Items from a data source:
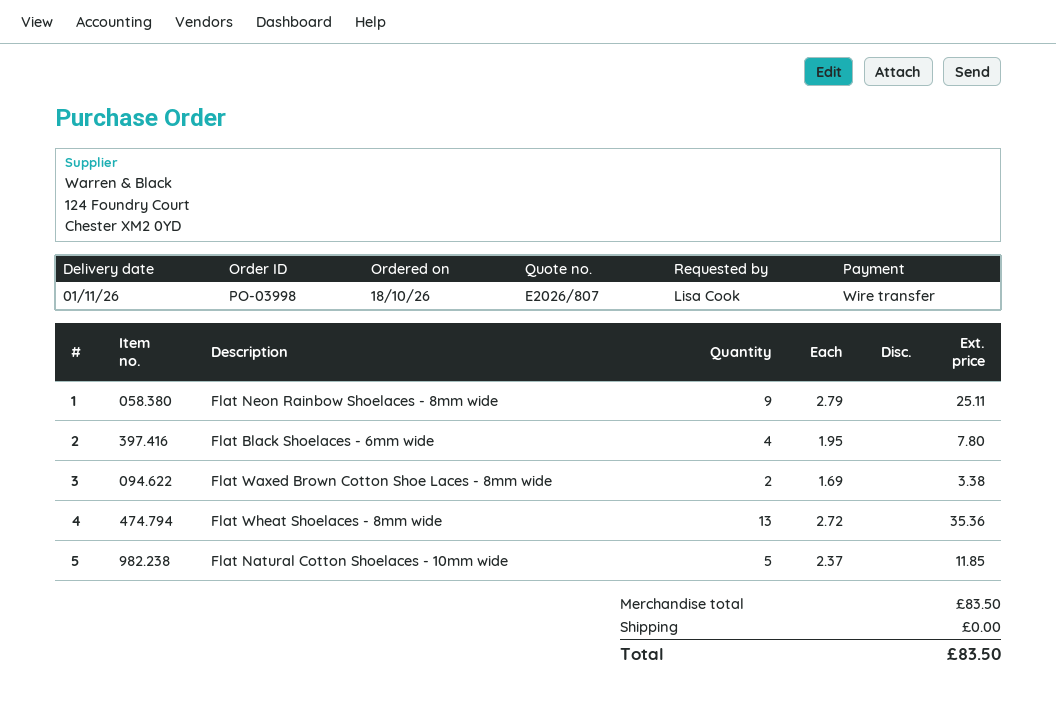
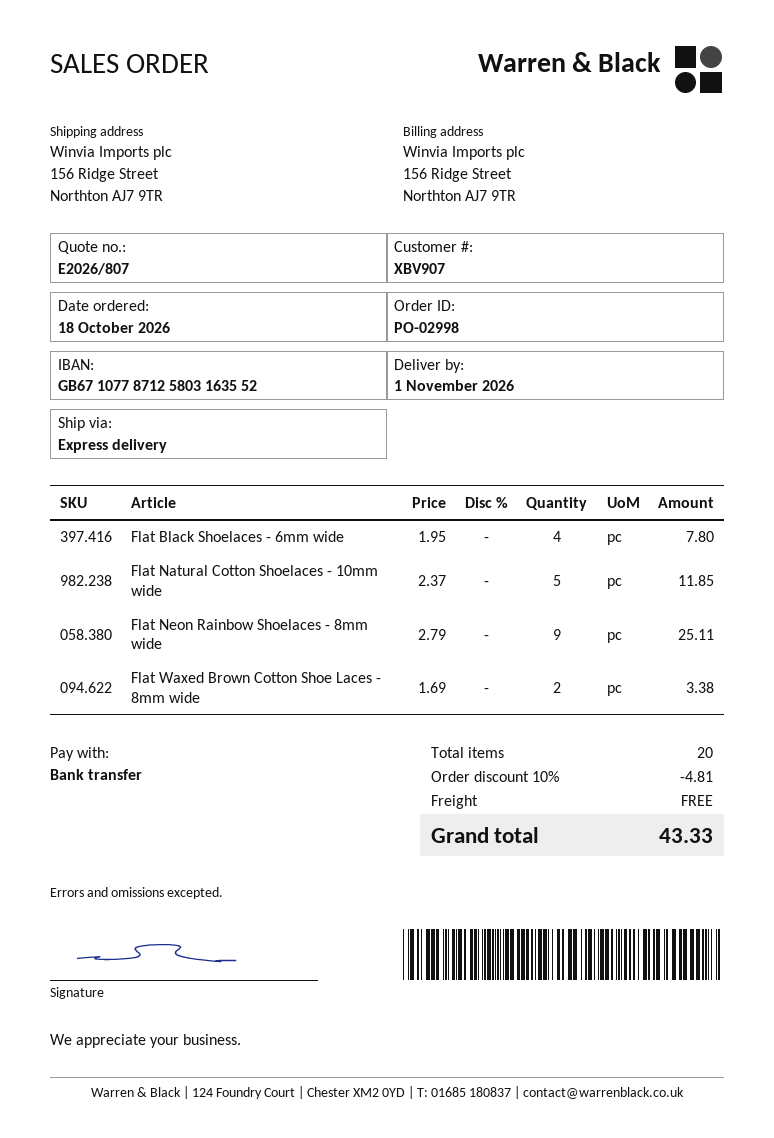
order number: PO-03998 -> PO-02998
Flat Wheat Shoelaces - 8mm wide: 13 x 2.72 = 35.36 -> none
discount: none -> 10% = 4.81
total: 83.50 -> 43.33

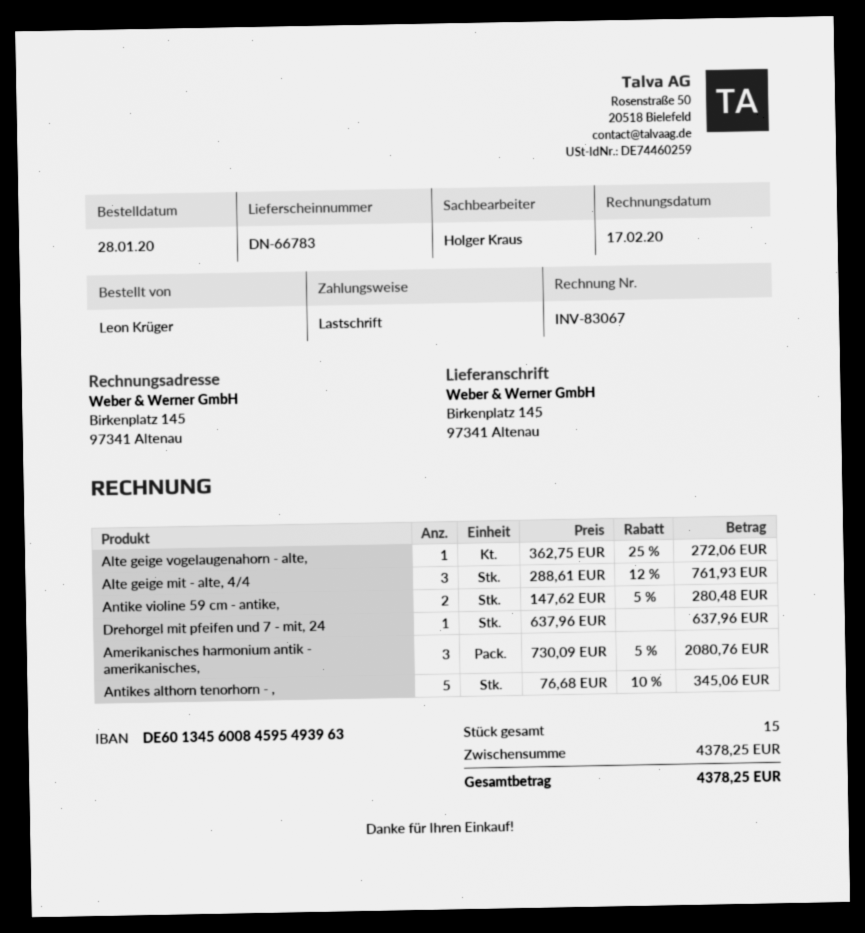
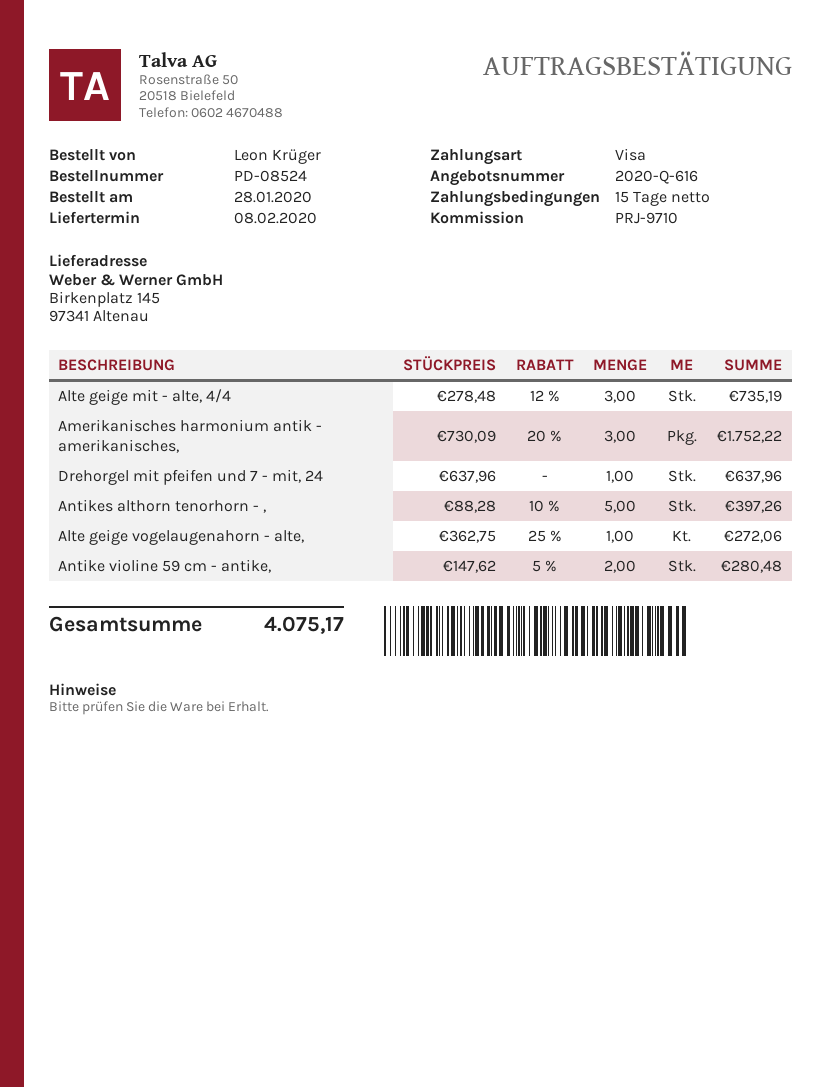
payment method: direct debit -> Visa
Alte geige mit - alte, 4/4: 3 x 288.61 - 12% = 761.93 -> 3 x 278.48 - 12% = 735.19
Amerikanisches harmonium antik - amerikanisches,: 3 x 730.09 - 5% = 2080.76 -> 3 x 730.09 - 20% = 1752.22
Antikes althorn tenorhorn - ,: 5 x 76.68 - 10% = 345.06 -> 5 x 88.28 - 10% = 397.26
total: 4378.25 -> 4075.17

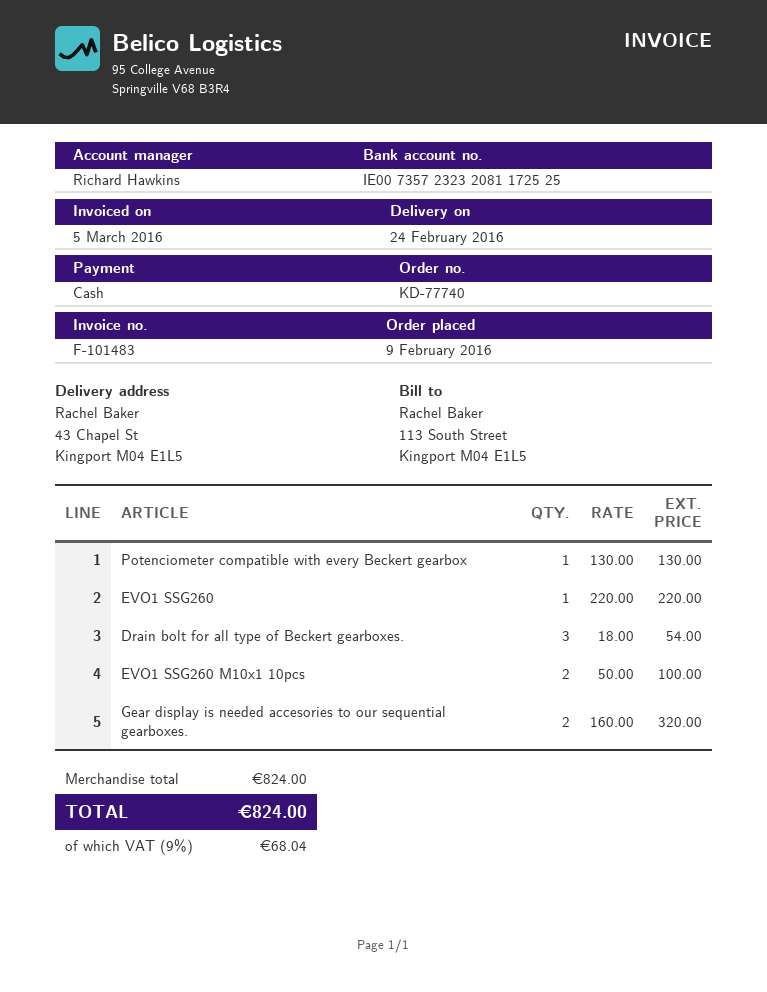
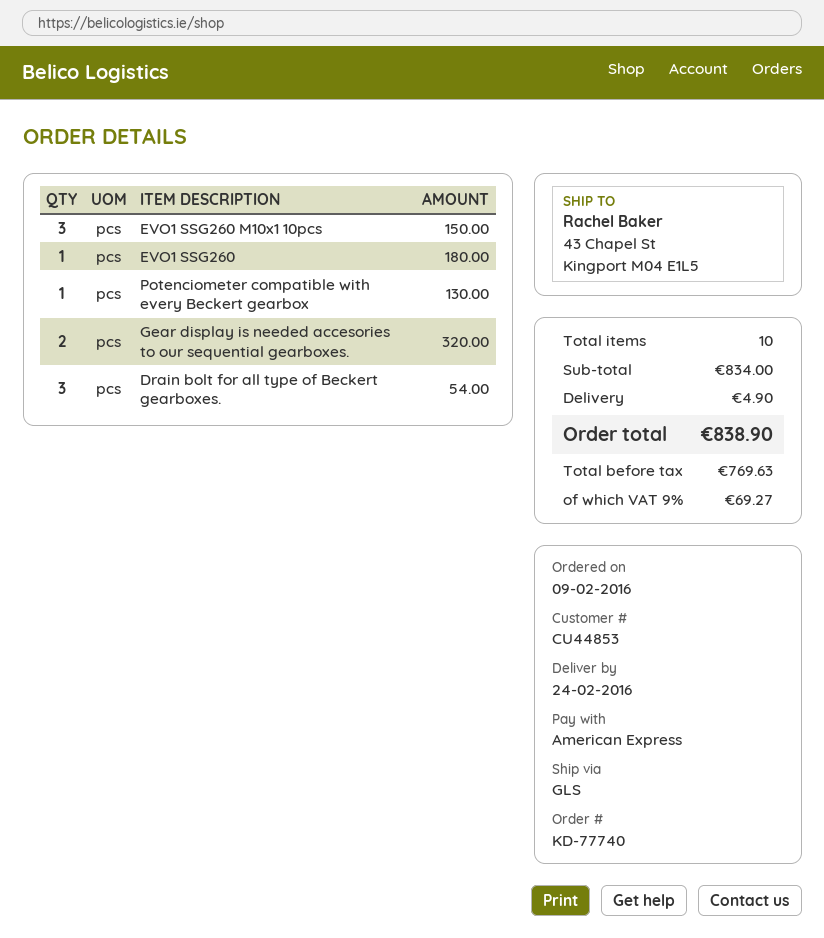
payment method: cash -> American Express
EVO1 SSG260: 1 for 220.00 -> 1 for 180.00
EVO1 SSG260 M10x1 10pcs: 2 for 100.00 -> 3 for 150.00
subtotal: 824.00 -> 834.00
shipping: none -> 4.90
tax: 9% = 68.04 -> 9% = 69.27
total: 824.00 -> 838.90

• [Brief] In the answer, the lines from the one containing "Alte geige mit" to the end of the records above must be written out exactly, both ends included; the pictures must not appear.

• [Exercise result]
Alte geige mit - alte, 4/4: 3 x 288.61 - 12% = 761.93 -> 3 x 278.48 - 12% = 735.19
Amerikanisches harmonium antik - amerikanisches,: 3 x 730.09 - 5% = 2080.76 -> 3 x 730.09 - 20% = 1752.22
Antikes althorn tenorhorn - ,: 5 x 76.68 - 10% = 345.06 -> 5 x 88.28 - 10% = 397.26
total: 4378.25 -> 4075.17

payment method: cash -> American Express
EVO1 SSG260: 1 for 220.00 -> 1 for 180.00
EVO1 SSG260 M10x1 10pcs: 2 for 100.00 -> 3 for 150.00
subtotal: 824.00 -> 834.00
shipping: none -> 4.90
tax: 9% = 68.04 -> 9% = 69.27
total: 824.00 -> 838.90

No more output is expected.